### TASK GOAL:
Each line below that includes "position" counts once; report the total and nothing more.

****************

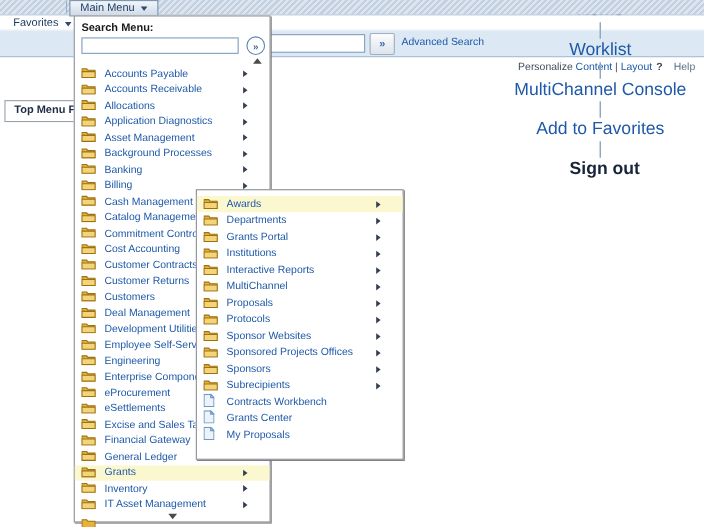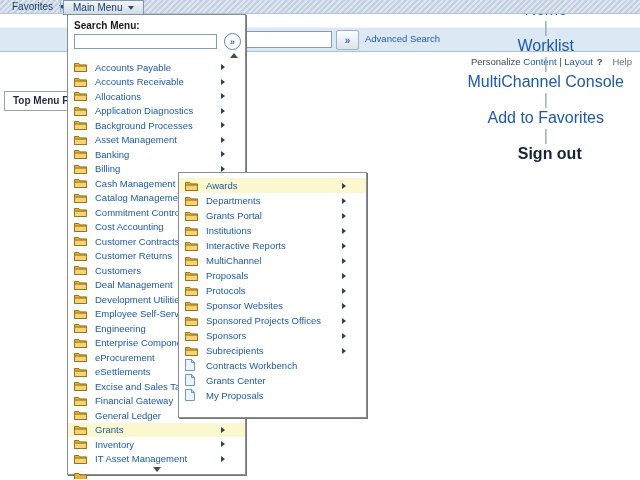--- a/index.html
+++ b/index.html
@@ -15,7 +15,7 @@
     border-bottom:1px solid #b6c5d6;z-index:3;
   }
   .fav-tab{
-    position:absolute;left:0;top:0;height:13px;padding:0 12px;
+    position:absolute;left:0;top:0;height:13px;padding:15px 12px;
     display:flex;align-items:center;font-size:10px;color:#17385f;cursor:pointer;z-index:4;
   }
   .tab-divider{position:absolute;left:60px;top:1px;height:11px;width:1px;background:#9db1c6;z-index:4;}

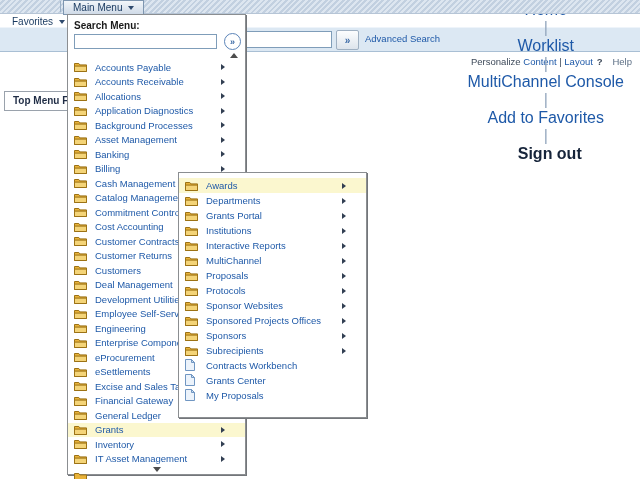--- a/index.html
+++ b/index.html
@@ -222,20 +222,20 @@
       </span>
 
     </span>
+    <span class="lbl">Asset Management</span>
+    <span class="arr"></span>
+  </div>
+      <div class="m-row">
+    <span class="ic">
+      <span>
+        <svg width="13" height="10" viewBox="0 0 13 10">
+          <path d="M0.5 9.5 L0.5 1.5 L4.8 1.5 L5.9 2.9 L12.5 2.9 L12.5 9.5 Z" fill="#e8b23a" stroke="#9c7215" stroke-width="1"></path>
+          <path d="M0.5 9.5 L0.5 4.1 L12.5 4.1 L12.5 9.5 Z" fill="#f4d478" stroke="#9c7215" stroke-width="1"></path>
+        </svg>
+      </span>
+
+    </span>
     <span class="lbl">Background Processes</span>
-    <span class="arr"></span>
-  </div>
-      <div class="m-row">
-    <span class="ic">
-      <span>
-        <svg width="13" height="10" viewBox="0 0 13 10">
-          <path d="M0.5 9.5 L0.5 1.5 L4.8 1.5 L5.9 2.9 L12.5 2.9 L12.5 9.5 Z" fill="#e8b23a" stroke="#9c7215" stroke-width="1"></path>
-          <path d="M0.5 9.5 L0.5 4.1 L12.5 4.1 L12.5 9.5 Z" fill="#f4d478" stroke="#9c7215" stroke-width="1"></path>
-        </svg>
-      </span>
-
-    </span>
-    <span class="lbl">Asset Management</span>
     <span class="arr"></span>
   </div>
       <div class="m-row">

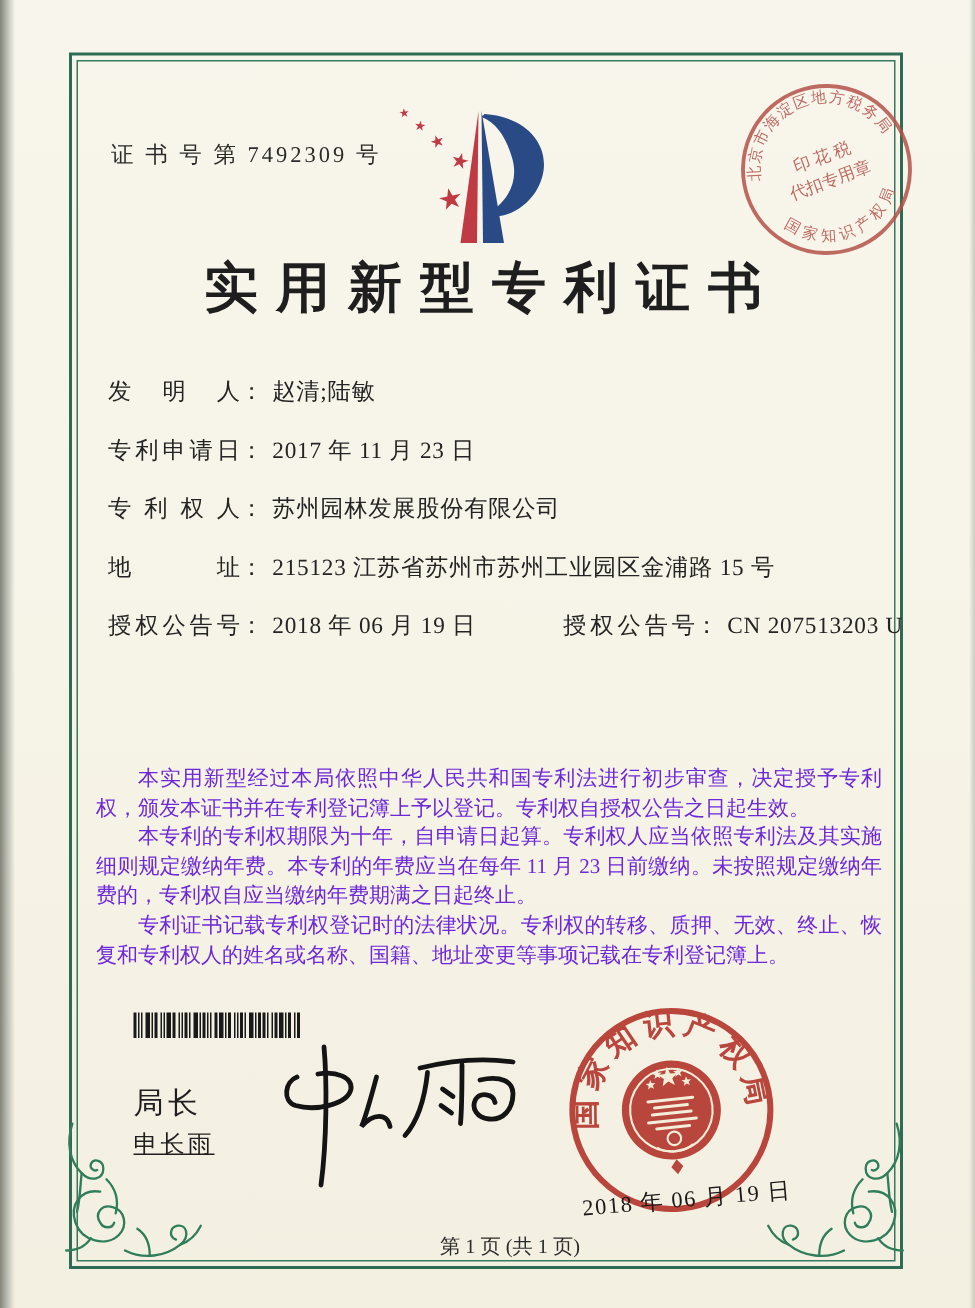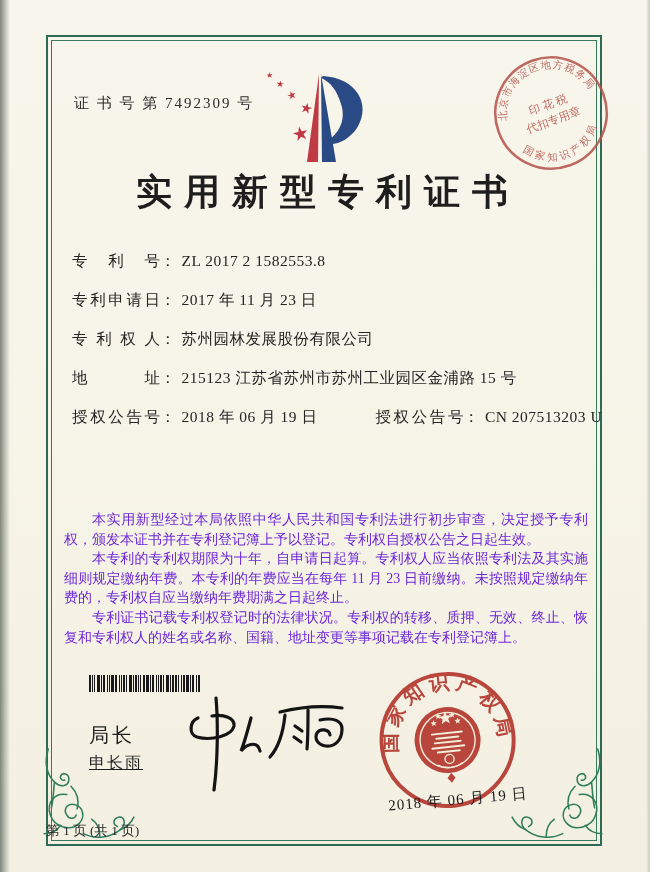--- a/index.html
+++ b/index.html
@@ -123,6 +123,9 @@
 <div class="title">实用新型专利证书</div>
 
 <div class="fields">
+  <div class="field-row">
+    <span class="flabel">发明人</span><span class="colon">：</span><span class="fvalue">赵清;陆敏</span>
+  </div>
   <div class="field-row">
     <span class="flabel">专利号</span><span class="colon">：</span><span class="fvalue">ZL 2017 2 1582553.8</span>
   </div>

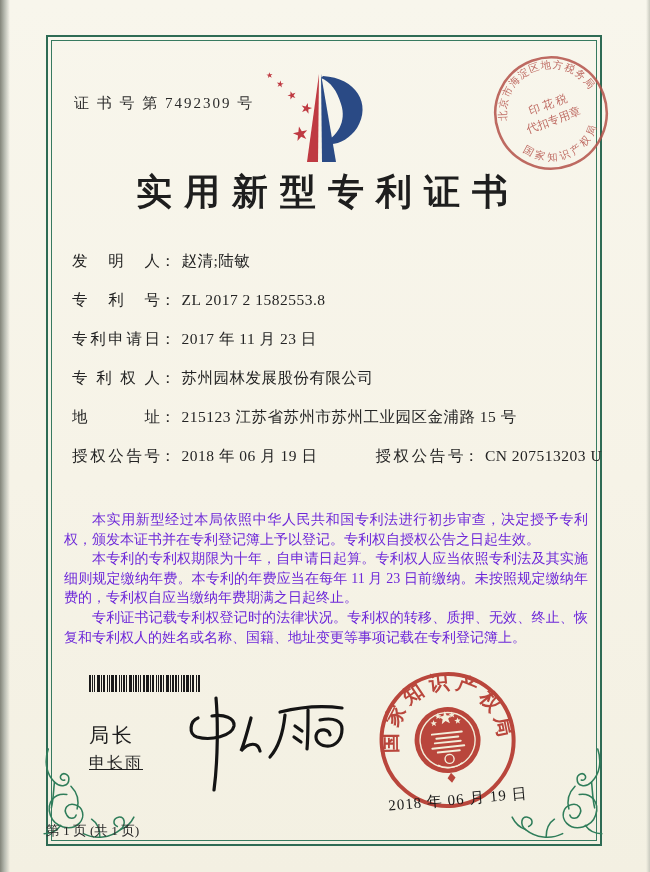--- a/index.html
+++ b/index.html
@@ -125,9 +125,6 @@
 <div class="fields">
   <div class="field-row">
     <span class="flabel">发明人</span><span class="colon">：</span><span class="fvalue">赵清;陆敏</span>
-  </div>
-  <div class="field-row">
-    <span class="flabel">专利号</span><span class="colon">：</span><span class="fvalue">ZL 2017 2 1582553.8</span>
   </div>
   <div class="field-row">
     <span class="flabel">专利申请日</span><span class="colon">：</span><span class="fvalue">2017 年 11 月 23 日</span>

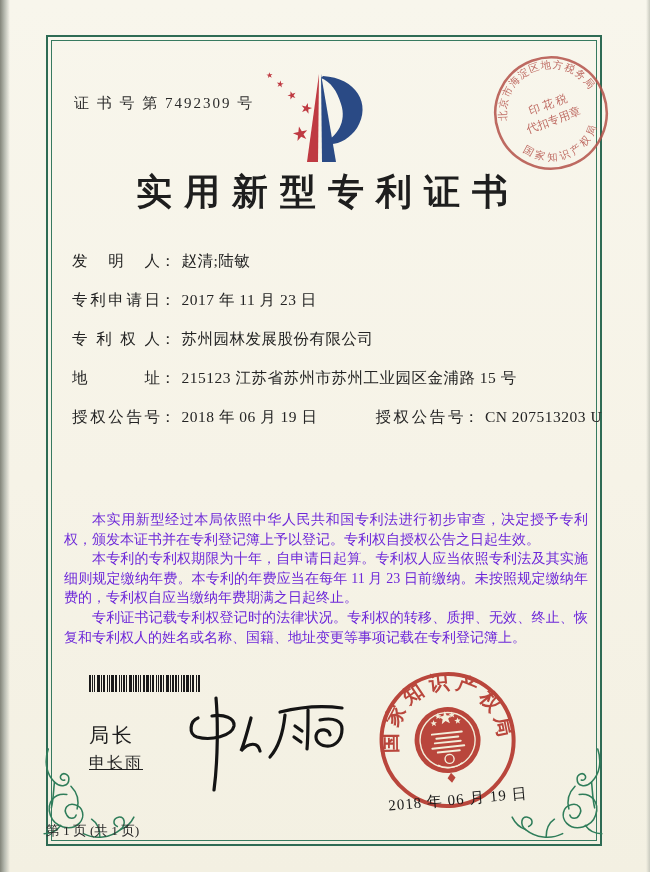--- a/index.html
+++ b/index.html
@@ -53,7 +53,7 @@
   .seal-date{position:absolute;left:388px;top:789px;width:170px;font-size:15px;
     letter-spacing:1px;color:#191919;transform:rotate(-5deg);}
   
-  .footer{position:absolute;left:46px;top:822px;width:552px;text-align:left;
+  .footer{position:absolute;left:64px;top:822px;width:552px;text-align:center;
     font-size:13.5px;color:#2b2b2b;}
 </style>
 </head>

****************

### EXERCISE ANSWER:
6